There are a variety of training options available and vary from trainer to trainer. You can trailer your horse in for lessons or training. Some trainers may come to your farm or ranch. Others will board horses charging for full care or partial care.
Here are some basic questions to ask the trainer:
• What are your qualifications and accomplishments?
• What is your training philosophy?
• How often will my horse be ridden or worked?
• Who will be training my horse?
• How many days per week can I ride or work with you?
• How will I be billed for board, training, shoeing and vet care?
• Will I be kept abreast of my horse’s progress?
• Can I watch you work with my horse?
• Who is responsible for the daily care of my horse?
• Do you attend shows and will you take my horse?
• What is the cost of care and training at the shows?

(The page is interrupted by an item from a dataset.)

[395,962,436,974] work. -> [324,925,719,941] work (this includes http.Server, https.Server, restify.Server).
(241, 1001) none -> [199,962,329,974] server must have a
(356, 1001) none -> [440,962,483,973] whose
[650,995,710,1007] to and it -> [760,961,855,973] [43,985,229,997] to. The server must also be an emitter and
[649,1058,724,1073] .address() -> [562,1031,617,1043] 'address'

• If you sell my horse, what is your commission?
• Will I be notified in advance of expenses beyond regular training and boarding fees?

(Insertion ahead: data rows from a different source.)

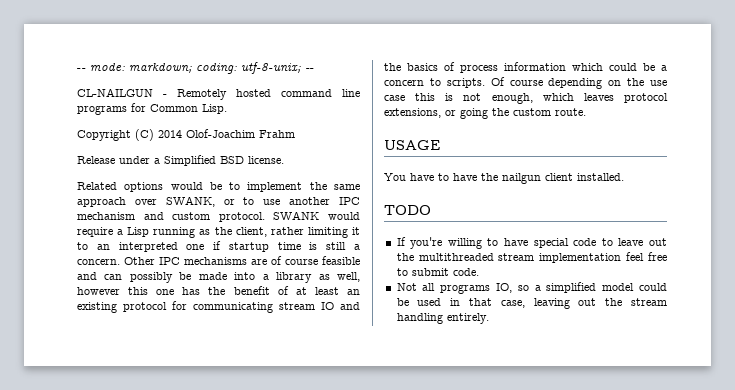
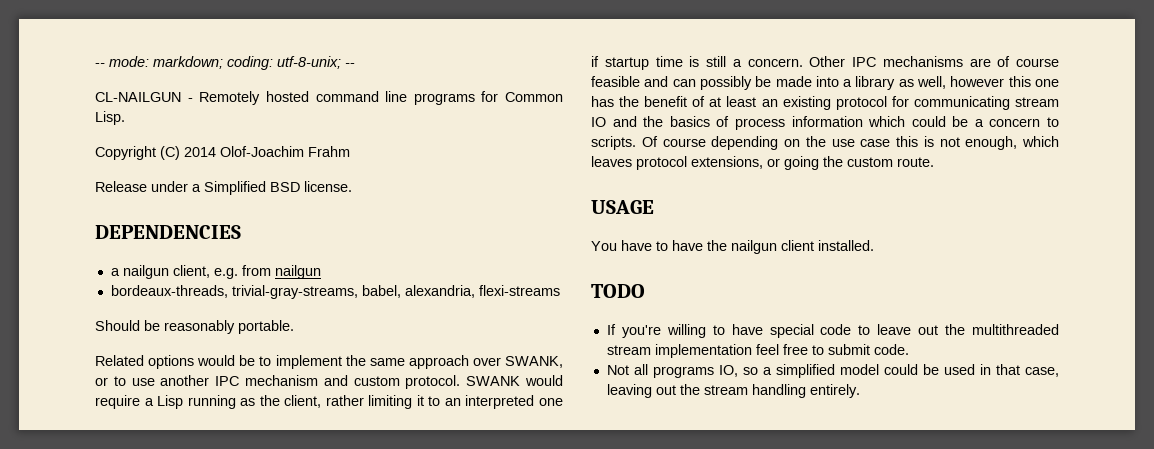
(284, 160) none -> [95,225,241,239] [110,265,321,279] [110,285,560,299] [95,320,294,334] // DEPENDENCIES // a nailgun client, e.g. from nailgun // bordeaux-threads, trivial-gray-streams, babel, alexandria, flexi-streams // Should be reasonably portable.

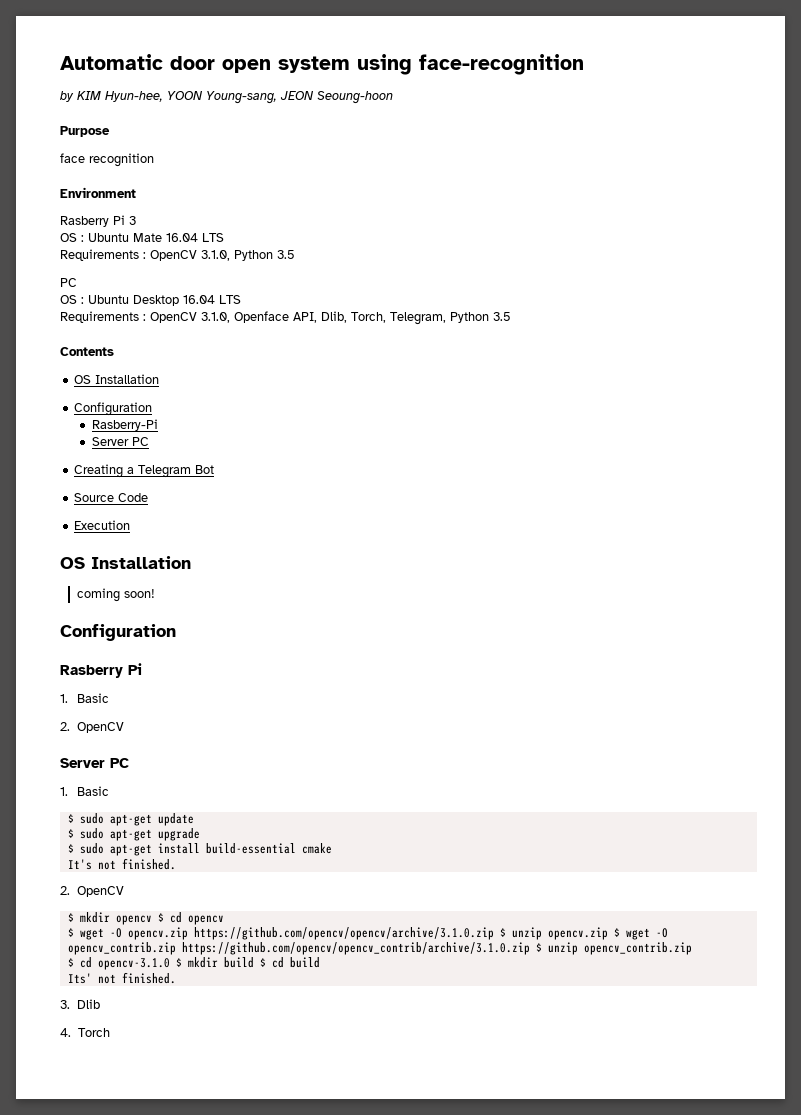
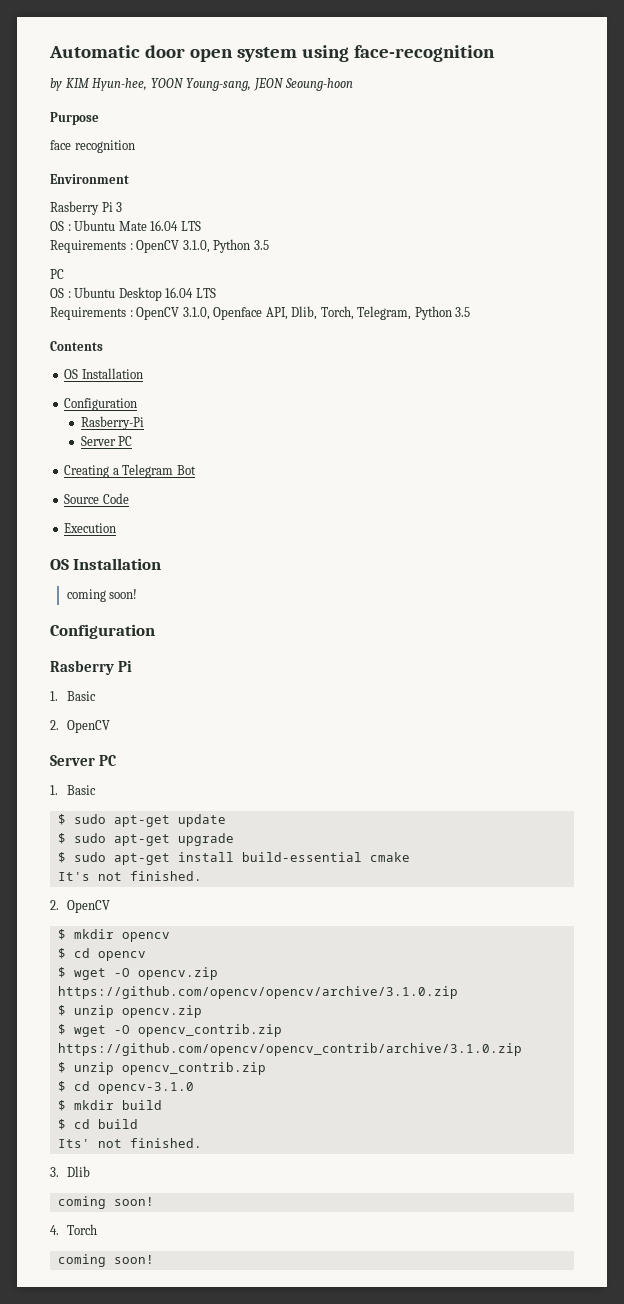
(152, 920) none -> (170, 937) //
(494, 933) none -> (458, 992) //
(608, 933) none -> (202, 1011) //
(530, 948) none -> (522, 1049) //
(170, 964) none -> (194, 1088) //
(254, 962) none -> (162, 1105) //
(101, 1004) none -> [57,1196,154,1209] // coming soon!
(110, 1032) none -> [57,1254,154,1267] // coming soon!

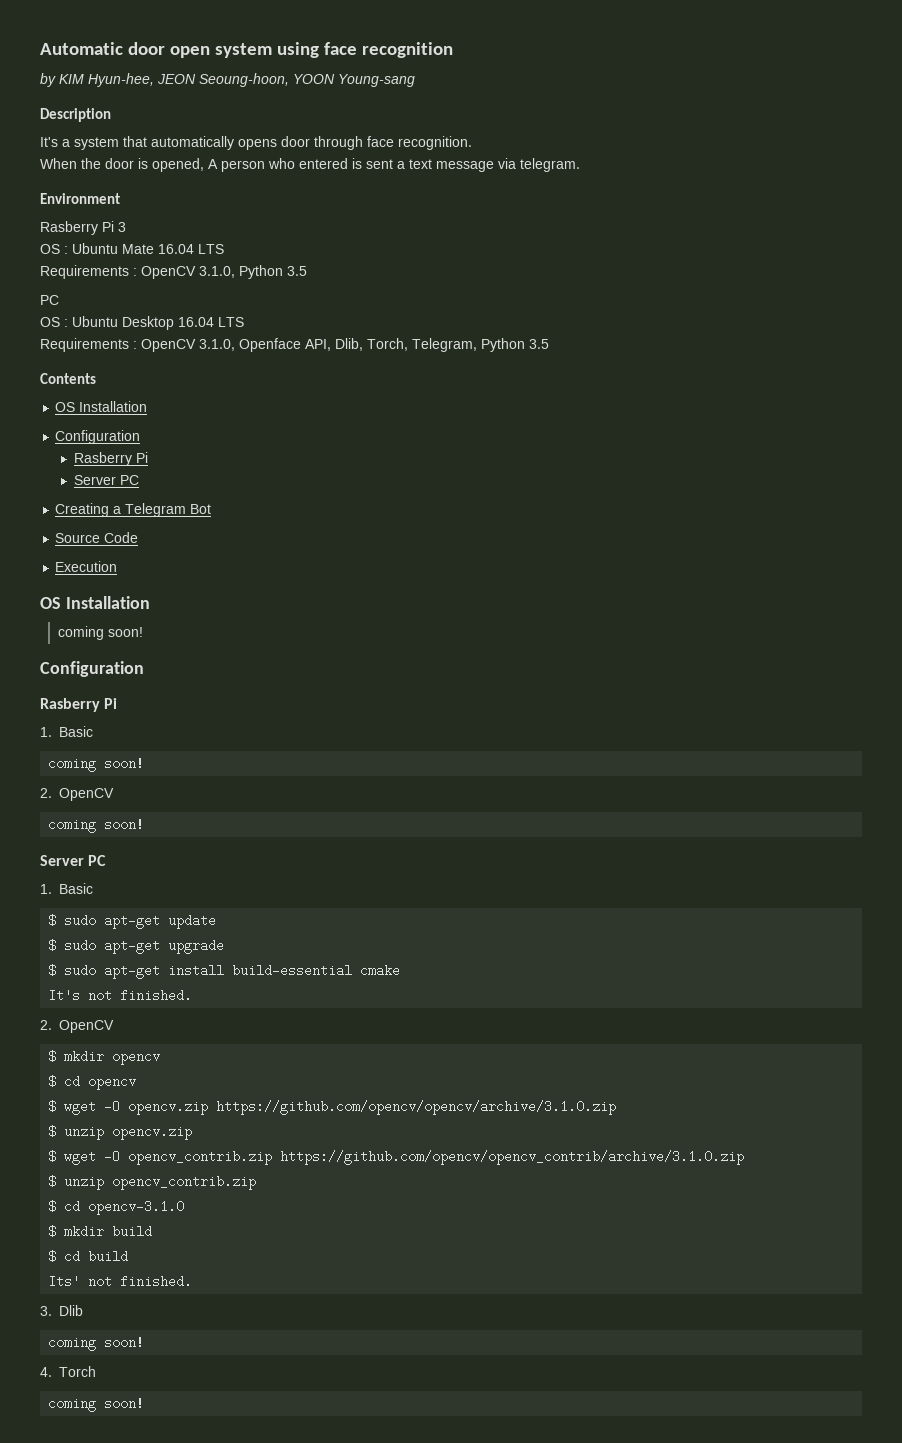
[353,45,495,62] face-recognition -> [323,42,453,58] face recognition
[150,78,354,91] [50,112,99,125] [50,140,135,153] YOON Young-sang, JEON Seoung-hoon // Purpose // face recognition -> [157,73,415,87] [40,108,111,122] [40,136,472,150] [40,158,580,172] JEON Seoung-hoon, YOON Young-sang // Description // It's a system that automatically opens door through face recognition. // When the door is opened, A person who entered is sent a text message via telegram.
[80,416,144,430] Rasberry-Pi -> [73,452,148,466] Rasberry Pi
[50,720,110,733] // 2. OpenCV -> [48,757,145,772] [40,788,114,801] [48,818,145,833] // coming soon! // 2. OpenCV // coming soon!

• How much turnout will my horse get?
• How often and what do you feed the horses?
Once you have chosen a trainer, being a good client will make the training experience more enjoyable. Here are some recommendations:
• Be clear about your training objectives;
• Abide by your trainers recommendations;
• Arrive on time for appointments;
• Pay your bills in a timely manner;
• Purchase mortality and major medical insurance on your horse;
• Respect your trainer’s time and respect other clients;
• Keep out of other clients business;
• Allow your trainer to do the job you hired him/her to do; and
• Communicate clearly with your trainer and request the same.

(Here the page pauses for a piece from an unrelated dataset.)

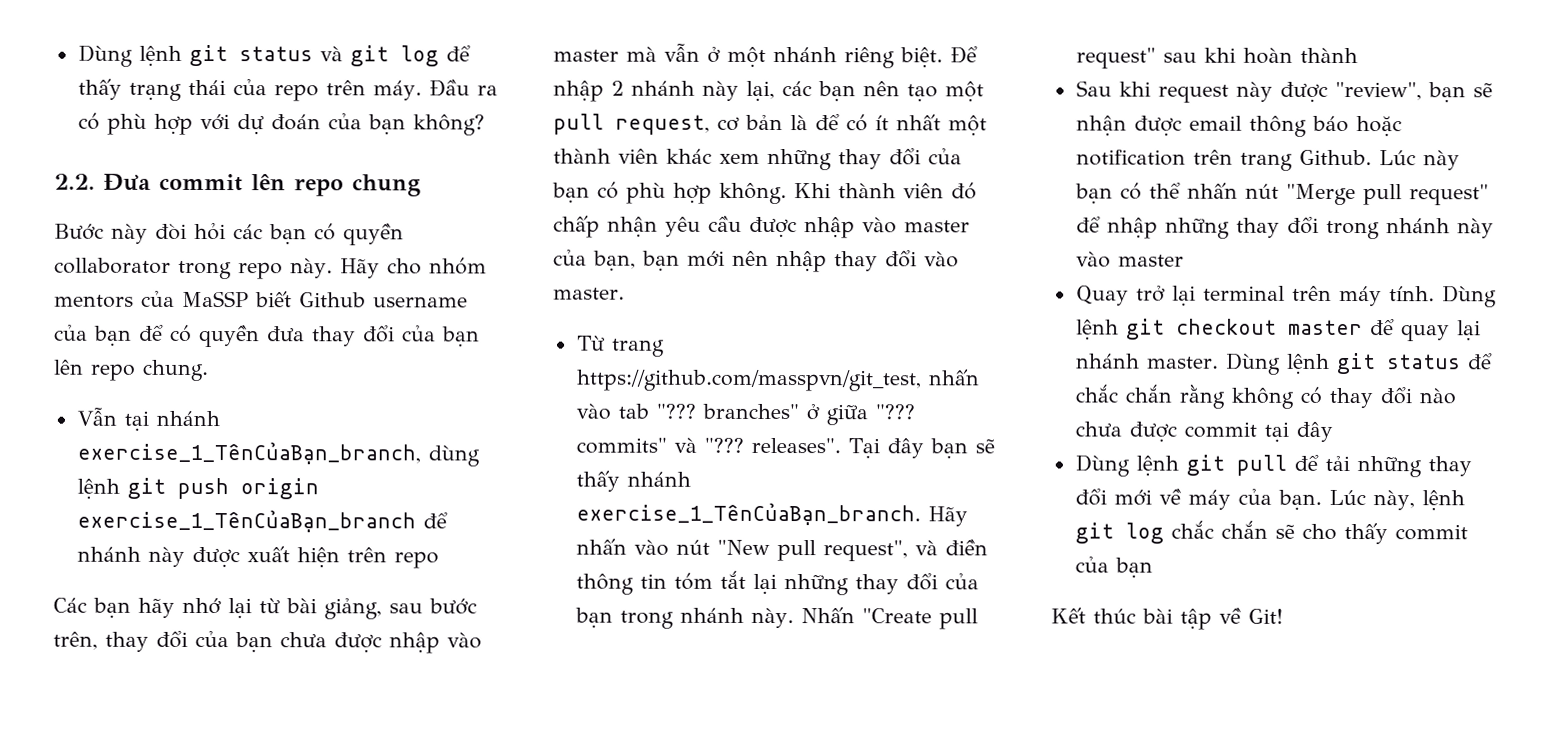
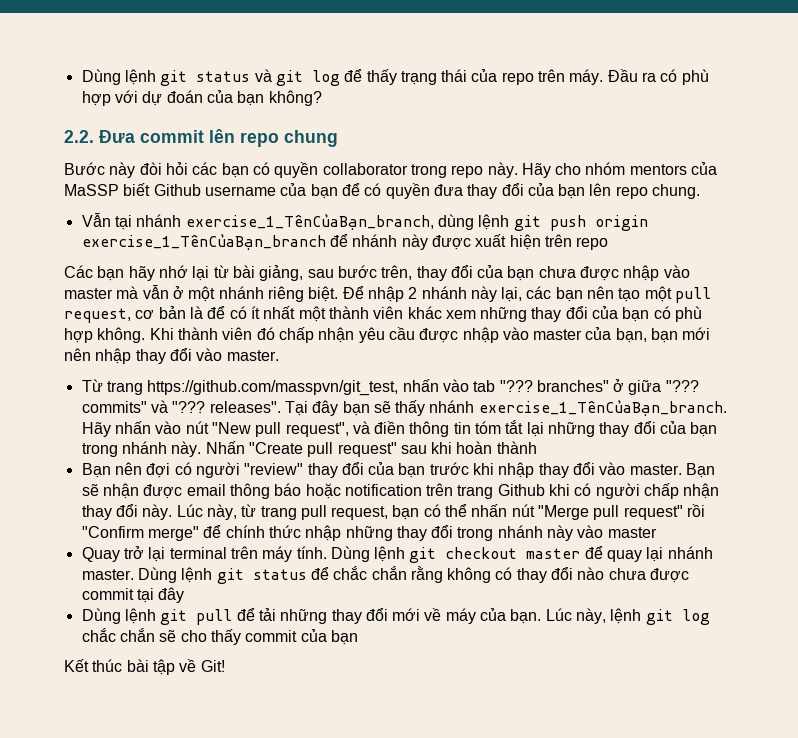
[1075,80,1466,103] Sau khi request này được "review", bạn -> [81,462,716,478] Bạn nên đợi có người "review" thay đổi của bạn trước khi nhập thay đổi vào master. Bạn
[1298,149,1460,171] Github. Lúc này -> [497,483,720,499] [81,504,389,520] Github khi có người chấp nhận thay đổi này. Lúc này, từ trang pull request,
[1075,216,1101,233] để -> [687,504,706,517] [81,525,301,541] rồi "Confirm merge" để chính thức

Once you choose a trainer, enjoy the relationship with your trainer and the opportunity to learn and grow. Your trainer will be there to answer your questions, hear your concerns, lend a shoulder when things are not going so well, give you a push when you need one and praise you for doing a job well.
ABOUT THE AUTHOR: ASEA Senior Certified Equine Appraiser Bridget Brandon owns ValueMyHorse, an Equine Valuation, Consulting and Expert Witness Services company specializing in Sporthorses and Performance Horses.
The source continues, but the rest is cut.